The longer term is something that will not heal overnight, and that is the economic and other situation in which African Americans find themselves, since they are not in a situation where they obtain greater access to health care from an economic point of view.
But the other thing I think we should make is a commitment that is probably measured in decades. And that is, why do African Americans have a higher incidence of hypertension? Why do they have a higher incidence of diabetes? Why do they have a higher incidence of obesity? It is not genetic. It has to do with years and years of access to the right kinds of food, access to the right kind of health care. Those are the things we have to change. But that means perhaps if there is a silver lining to this outbreak, which I hope there is always something positive about everything that is so challenging, it is to focus with a laser beam on the health disparities that we have to change, and it has to change at the fundamental basic level. It won’t be tonight or tomorrow or next week.
It will be in the coming years. So when people think about this outbreak, they say, “Hey, let’s pay attention to this because it’s another example.” I went through the same thing in the early years of HIV, the disproportionate number of African Americans who get HIV infection. [They] they are 13% of the population; 45% of all new HIV cases are African American. That is unacceptable. That is another example of the unfortunate health disparity.
There is a long history of skepticism about the American medical establishment in the black community. Yes it’s him Tuskegee experiment Or our inability to access pain medication with the same pain levels as our white counterparts in hospitals and emergency rooms, we have had very bad experiences with American medicine. Some black people are afraid of the idea. How is that taken into account and what are the steps to recruit people for these trials?

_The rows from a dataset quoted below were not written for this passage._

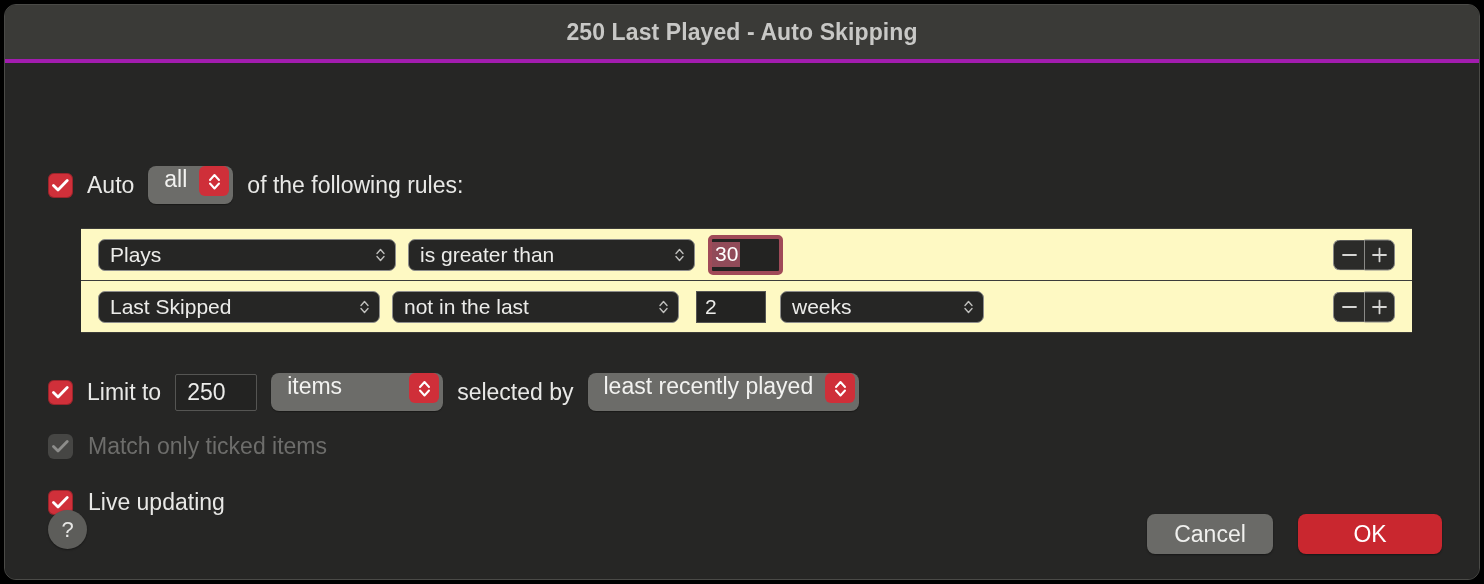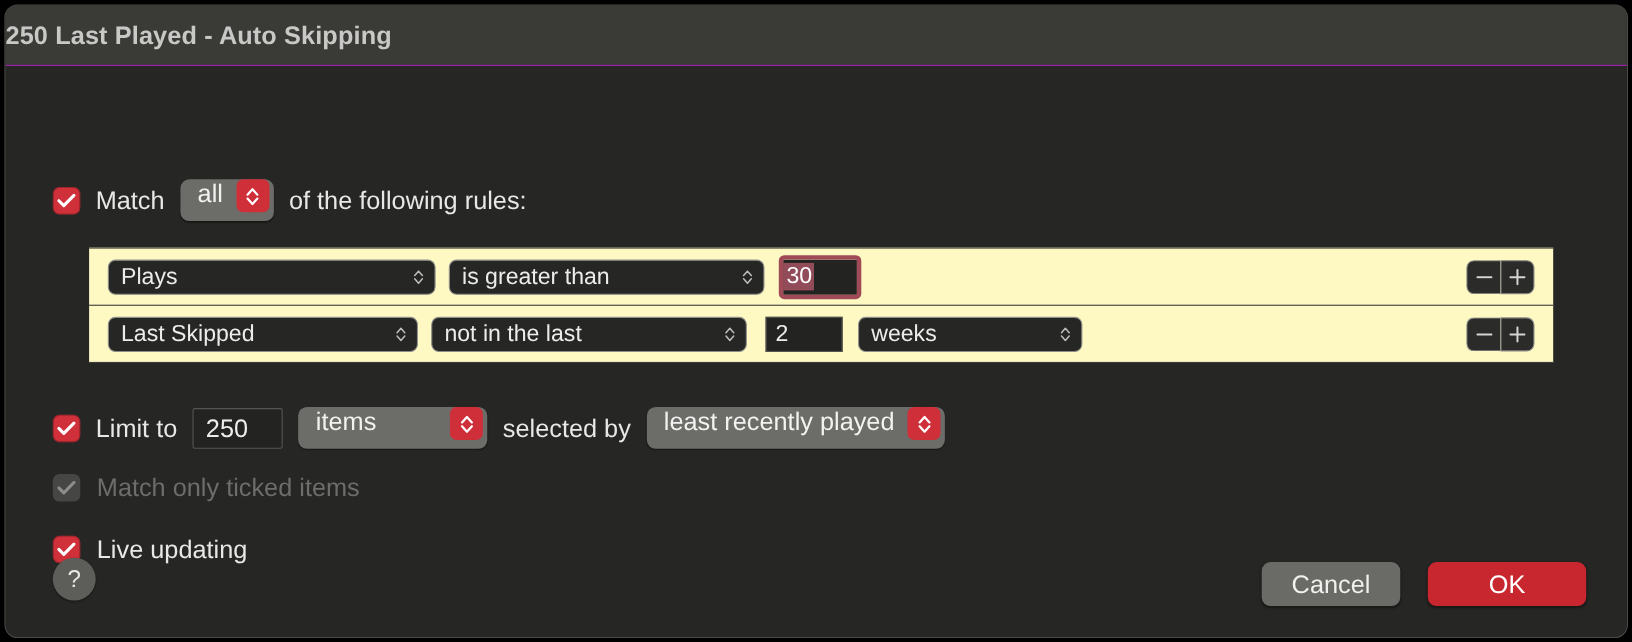--- a/index.html
+++ b/index.html
@@ -21,23 +21,24 @@
     border-radius: 12px;
     border: 1px solid #4a4a47;
     box-sizing: border-box;
     overflow: hidden;
   }
 
   
   .titlebar {
     height: 54px;
     background: #3a3a37;
-    border-bottom: 1px solid #a21caf;
-    display: flex;
-    align-items: center;
+    border-bottom: 4px solid #a21caf;
+    display: flex;
+    align-items: center;
+    justify-content: center;
   }
   .titlebar-text {
     color: #c8c8c6;
     font-size: 23px;
     font-weight: bold;
     letter-spacing: 0.1px;
   }
 
   
   .body {
@@ -269,21 +270,21 @@
   </div>
 
   <div class="body">
 
     <div class="row match-row">
       <div class="checkbox">
         <svg width="17" height="13" viewBox="0 0 17 13">
             <path d="M1.5 6.5 L6 11 L15.2 1.6" fill="none" stroke="#ffffff" stroke-width="2.8" stroke-linecap="round" stroke-linejoin="round"></path>
           </svg>
       </div>
-      <div class="lbl">Match</div>
+      <div class="lbl">Auto</div>
       <div class="pill">
         <span class="pill-text">all</span>
         <span class="stepper">
           <svg width="15" height="19" viewBox="0 0 15 19">
             <path d="M3 8 L7.5 3 L12 8" fill="none" stroke="#fff" stroke-width="2" stroke-linecap="round" stroke-linejoin="round"></path>
             <path d="M3 11.5 L7.5 16.5 L12 11.5" fill="none" stroke="#fff" stroke-width="2" stroke-linecap="round" stroke-linejoin="round"></path>
           </svg>
         </span>
       </div>
       <div class="lbl">of the following rules:</div>

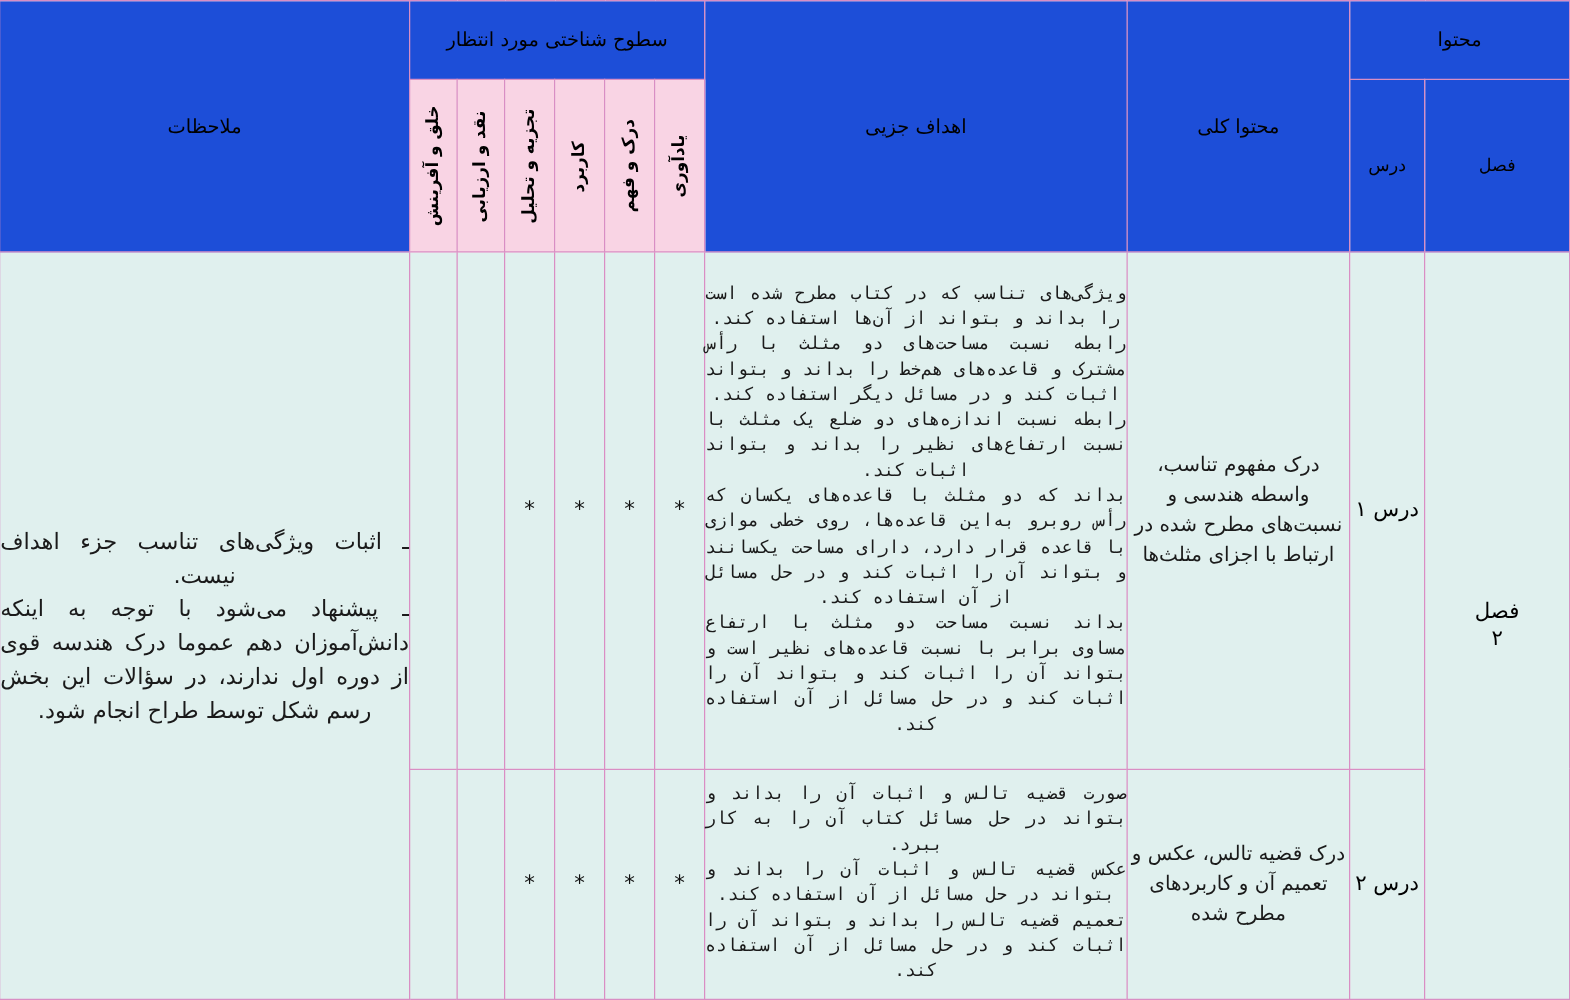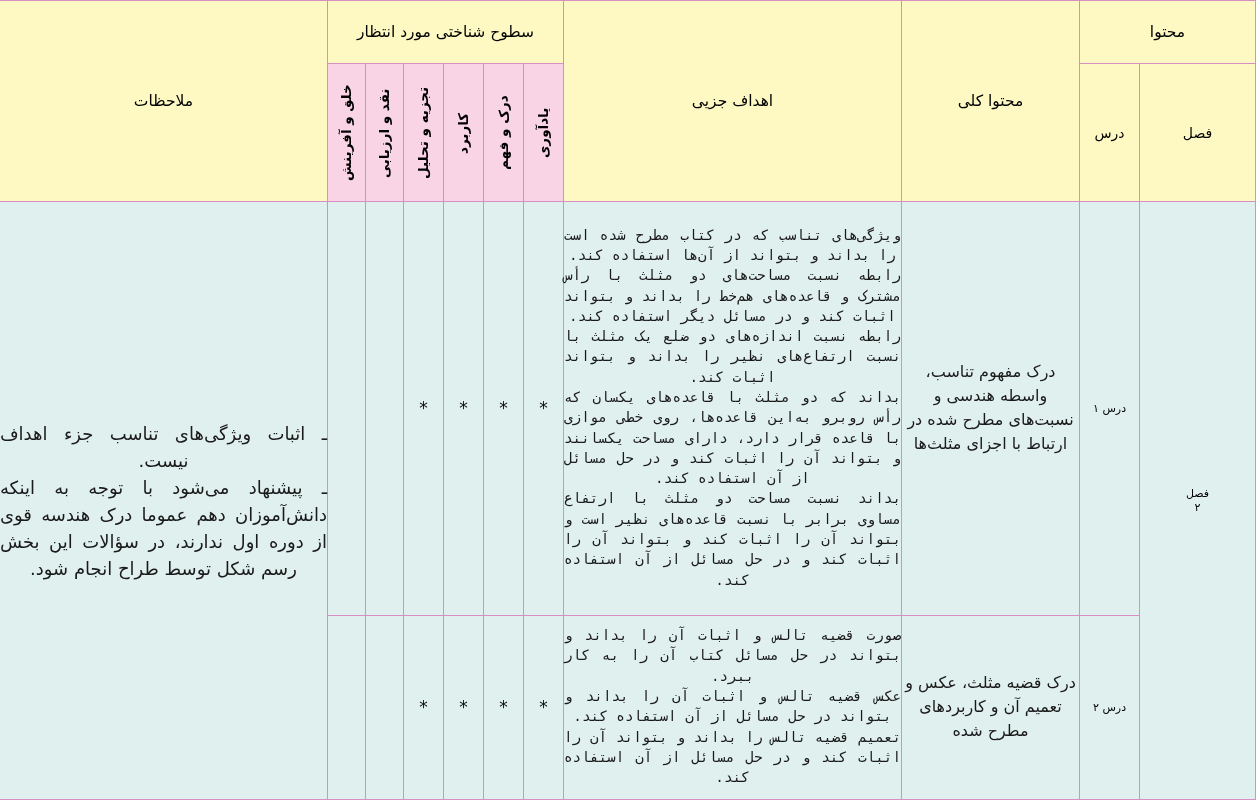--- a/index.html
+++ b/index.html
@@ -28,21 +28,21 @@
   #plan-table th {
     border: 1px solid #d98ec4;
     padding: 0;
     margin: 0;
     vertical-align: middle;
     font-weight: normal;
   }
 
   
   .hdr {
-    background: #fef9c3;
+    background: #1d4ed8;
     color: #000000;
     text-align: center;
     font-weight: bold;
     font-size: 15px;
     letter-spacing: -0.2px;
   }
   .hdr-group {
     font-size: 15.5px;
   }
   .hdr-small {
@@ -107,21 +107,21 @@
     text-align: center;
     font-size: 17px;
     color: #111;
     background: #e0f0ee;
   }
   .lesson-cell,
   .chapter-cell {
     background: #e0f0ee;
     text-align: center;
     font-weight: bold;
-    font-size: 11px;
+    font-size: 17px;
     padding: 0;
   }
   .chapter-cell .stack {
     line-height: 1.25;
   }
 </style>
 </head>
 <body>
 
 <table id="plan-table">
@@ -197,21 +197,21 @@
       <td class="star-cell"></td>
       <td class="star-cell"></td>
       <td class="body-cell remarks" rowspan="2">
         <p>ـ اثبات ویژگی‌های تناسب جزء اهداف نیست.</p>
         <p>ـ پیشنهاد می‌شود با توجه به اینکه دانش‌آموزان دهم عموما درک هندسه قوی از دوره اول ندارند، در سؤالات این بخش رسم شکل توسط طراح انجام شود.</p>
       </td>
     </tr>
 
     <tr>
       <td class="lesson-cell">درس ۲</td>
-      <td class="body-cell goals-general">درک قضیه مثلث، عکس و تعمیم آن و کاربردهای مطرح شده</td>
+      <td class="body-cell goals-general">درک قضیه تالس، عکس و تعمیم آن و کاربردهای مطرح شده</td>
       <td class="body-cell goals-detail" style="vertical-align:middle;">
         <p>صورت قضیه تالس و اثبات آن را بداند و بتواند در حل مسائل کتاب آن را به کار ببرد.</p>
         <p>عکس قضیه تالس و اثبات آن را بداند و بتواند در حل مسائل از آن استفاده کند.</p>
         <p>تعمیم قضیه تالس را بداند و بتواند آن را اثبات کند و در حل مسائل از آن استفاده کند.</p>
       </td>
       <td class="star-cell">*</td>
       <td class="star-cell">*</td>
       <td class="star-cell">*</td>
       <td class="star-cell">*</td>
       <td class="star-cell"></td>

We have a story that has improved a lot, a lot lately, recently, in the last few decades, but a bad news story that goes back to things like Tuskegee. I think it’s good that you made that comment about pain medications. It is true. We have African Americans with sickle cell anemia coming into the emergency room in terrible pain. And, you know, sometimes there is a reluctance to give them the pain medication they need. So that’s the kind of thing that’s understandable why there is skepticism among African-Americans regarding the typical classic medical establishment.
So what are we doing about it? It is called community engagement and outreach to the community where we are building on the community relationships we started years ago with HIV.
When I started the HIV program in [National Institutes of Health]We developed relationships with community representatives whom the African American community trusted because they reflected the African American community. So I often joke around, but it’s the truth, you want to go into the African American community with people who look, think, and act like the people you’re trying to convince. You get a white guy like me in a suit like me and a tie when you walk in, talking to people who are people you don’t identify with every day. But if you can get people from the community on the ground to come in and say, “Hey, let me tell you, I’ve figured it out. This is for your own benefit,” plus people like me say the same thing. . So when you see people in authority and people at the community level saying the same thing, hopefully you can get the African American community to essentially do things for their own benefit because it’s for their own benefit to protect themselves from this infection.